** Opening Dataset records block **

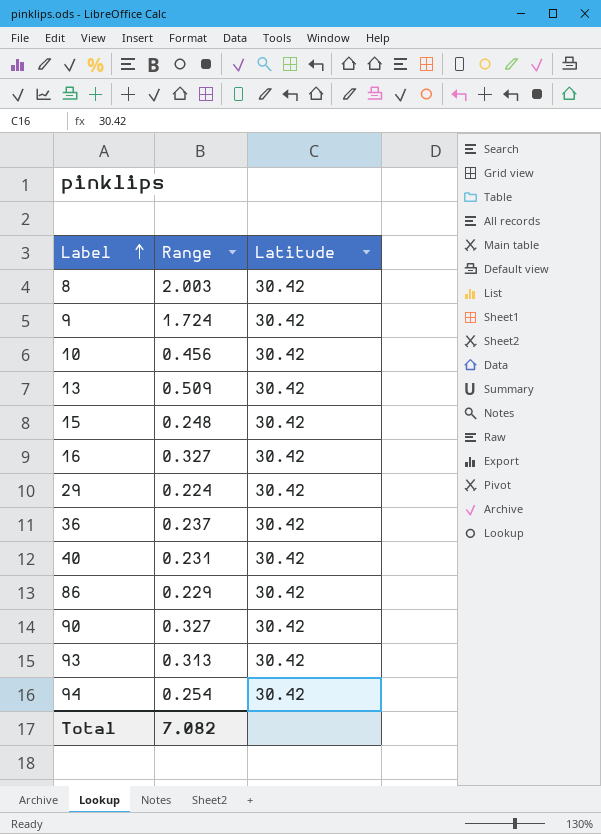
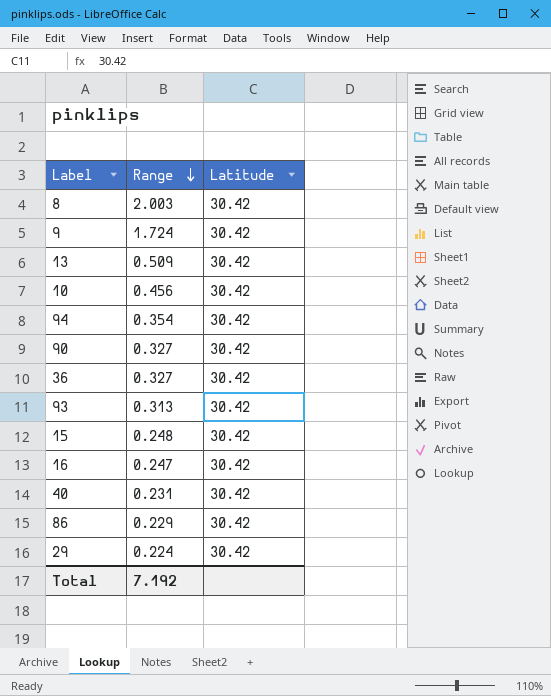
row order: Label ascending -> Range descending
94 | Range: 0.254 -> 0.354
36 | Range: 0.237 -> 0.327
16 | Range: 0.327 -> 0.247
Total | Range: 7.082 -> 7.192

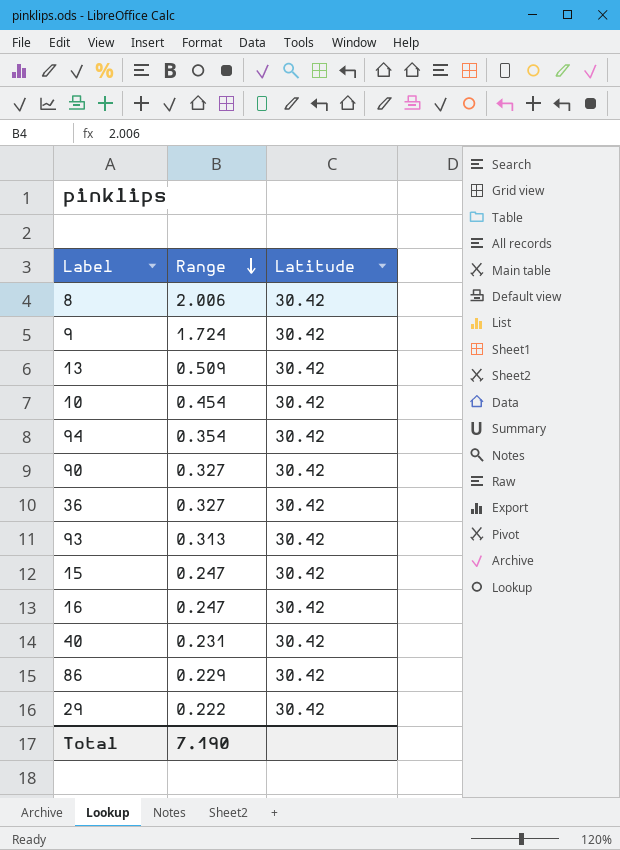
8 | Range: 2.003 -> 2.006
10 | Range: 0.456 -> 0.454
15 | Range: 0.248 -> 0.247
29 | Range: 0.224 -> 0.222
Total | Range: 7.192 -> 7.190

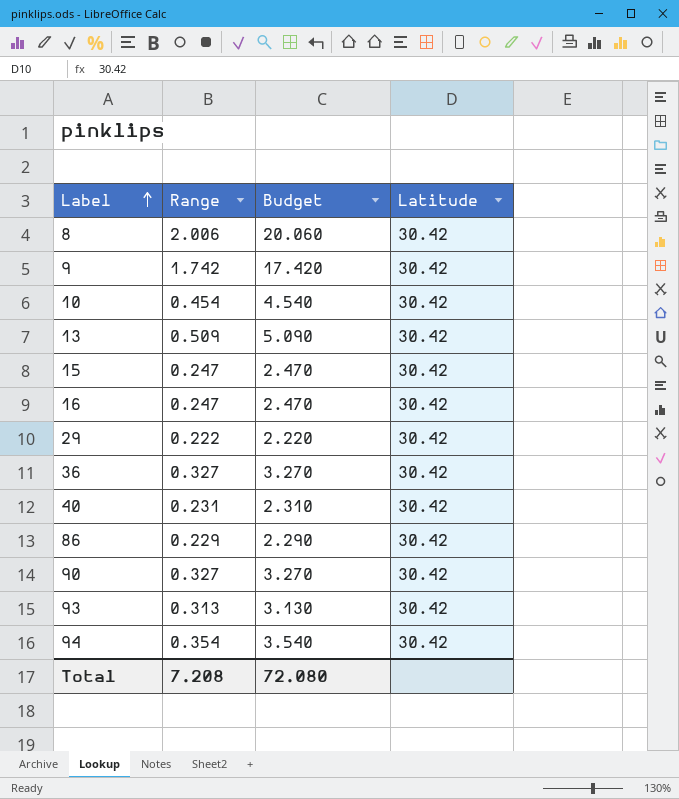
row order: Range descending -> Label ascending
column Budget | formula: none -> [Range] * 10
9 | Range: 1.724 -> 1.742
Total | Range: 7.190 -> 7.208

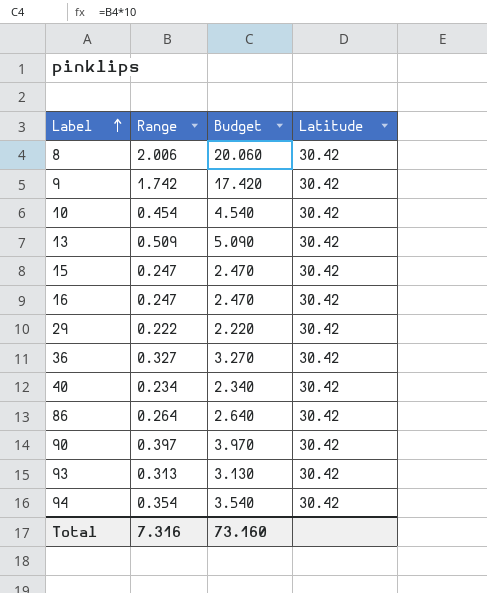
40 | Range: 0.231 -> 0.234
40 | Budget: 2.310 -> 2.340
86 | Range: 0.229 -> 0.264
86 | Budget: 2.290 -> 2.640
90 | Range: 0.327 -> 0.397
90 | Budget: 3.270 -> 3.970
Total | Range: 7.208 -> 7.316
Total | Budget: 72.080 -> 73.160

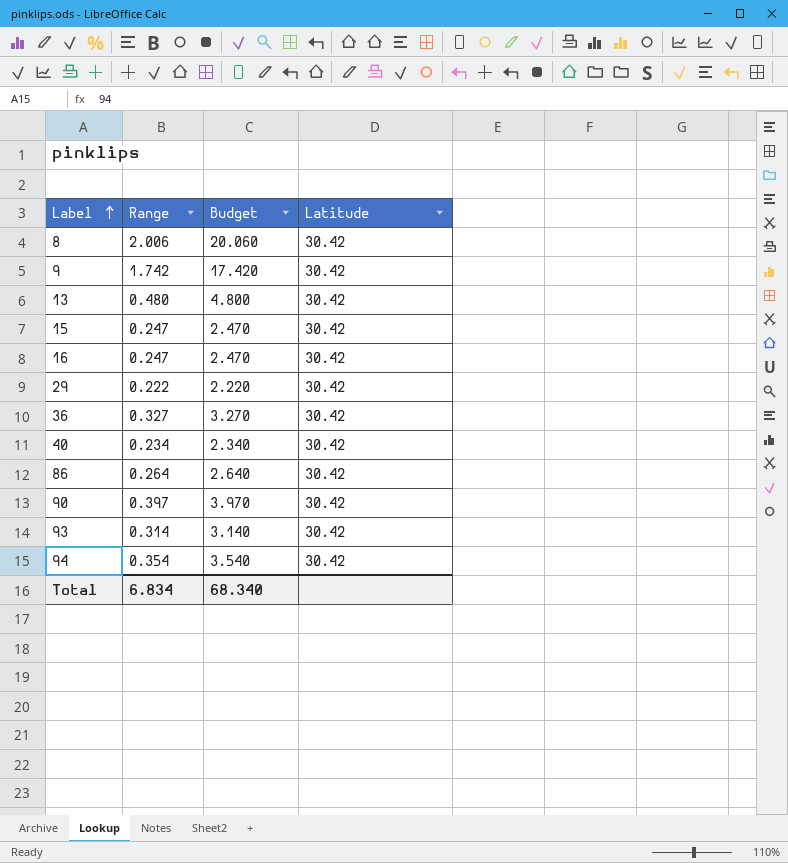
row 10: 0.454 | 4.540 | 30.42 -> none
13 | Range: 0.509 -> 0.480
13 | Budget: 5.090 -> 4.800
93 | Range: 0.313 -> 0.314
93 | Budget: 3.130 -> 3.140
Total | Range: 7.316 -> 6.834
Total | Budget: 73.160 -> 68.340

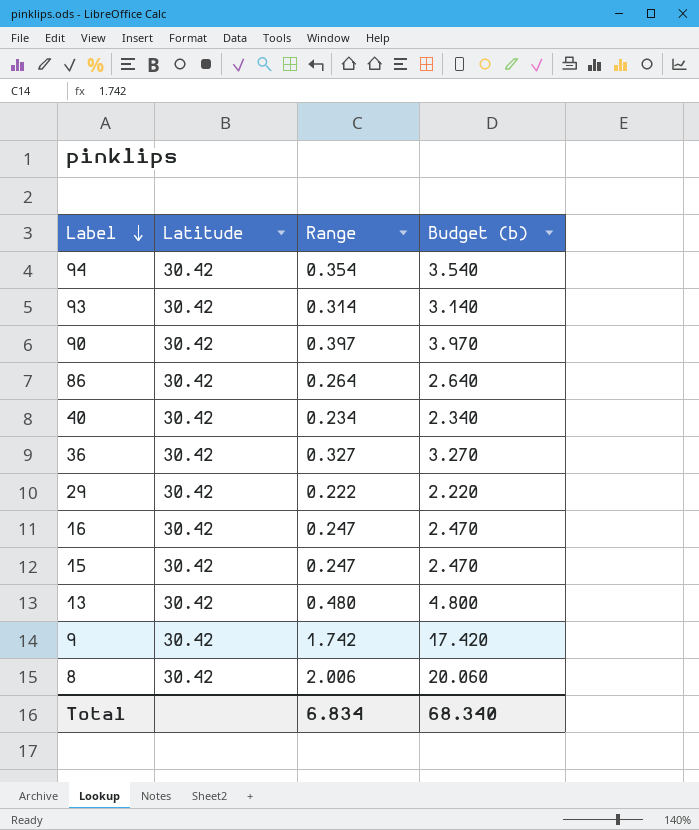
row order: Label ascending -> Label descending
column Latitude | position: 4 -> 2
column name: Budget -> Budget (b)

** Closing Dataset records block **

#### Instructions for the task
The material above holds pictures; copy everything else in it exactly.

#### Worked solution
row order: Label ascending -> Range descending
94 | Range: 0.254 -> 0.354
36 | Range: 0.237 -> 0.327
16 | Range: 0.327 -> 0.247
Total | Range: 7.082 -> 7.192

8 | Range: 2.003 -> 2.006
10 | Range: 0.456 -> 0.454
15 | Range: 0.248 -> 0.247
29 | Range: 0.224 -> 0.222
Total | Range: 7.192 -> 7.190

row order: Range descending -> Label ascending
column Budget | formula: none -> [Range] * 10
9 | Range: 1.724 -> 1.742
Total | Range: 7.190 -> 7.208

40 | Range: 0.231 -> 0.234
40 | Budget: 2.310 -> 2.340
86 | Range: 0.229 -> 0.264
86 | Budget: 2.290 -> 2.640
90 | Range: 0.327 -> 0.397
90 | Budget: 3.270 -> 3.970
Total | Range: 7.208 -> 7.316
Total | Budget: 72.080 -> 73.160

row 10: 0.454 | 4.540 | 30.42 -> none
13 | Range: 0.509 -> 0.480
13 | Budget: 5.090 -> 4.800
93 | Range: 0.313 -> 0.314
93 | Budget: 3.130 -> 3.140
Total | Range: 7.316 -> 6.834
Total | Budget: 73.160 -> 68.340

row order: Label ascending -> Label descending
column Latitude | position: 4 -> 2
column name: Budget -> Budget (b)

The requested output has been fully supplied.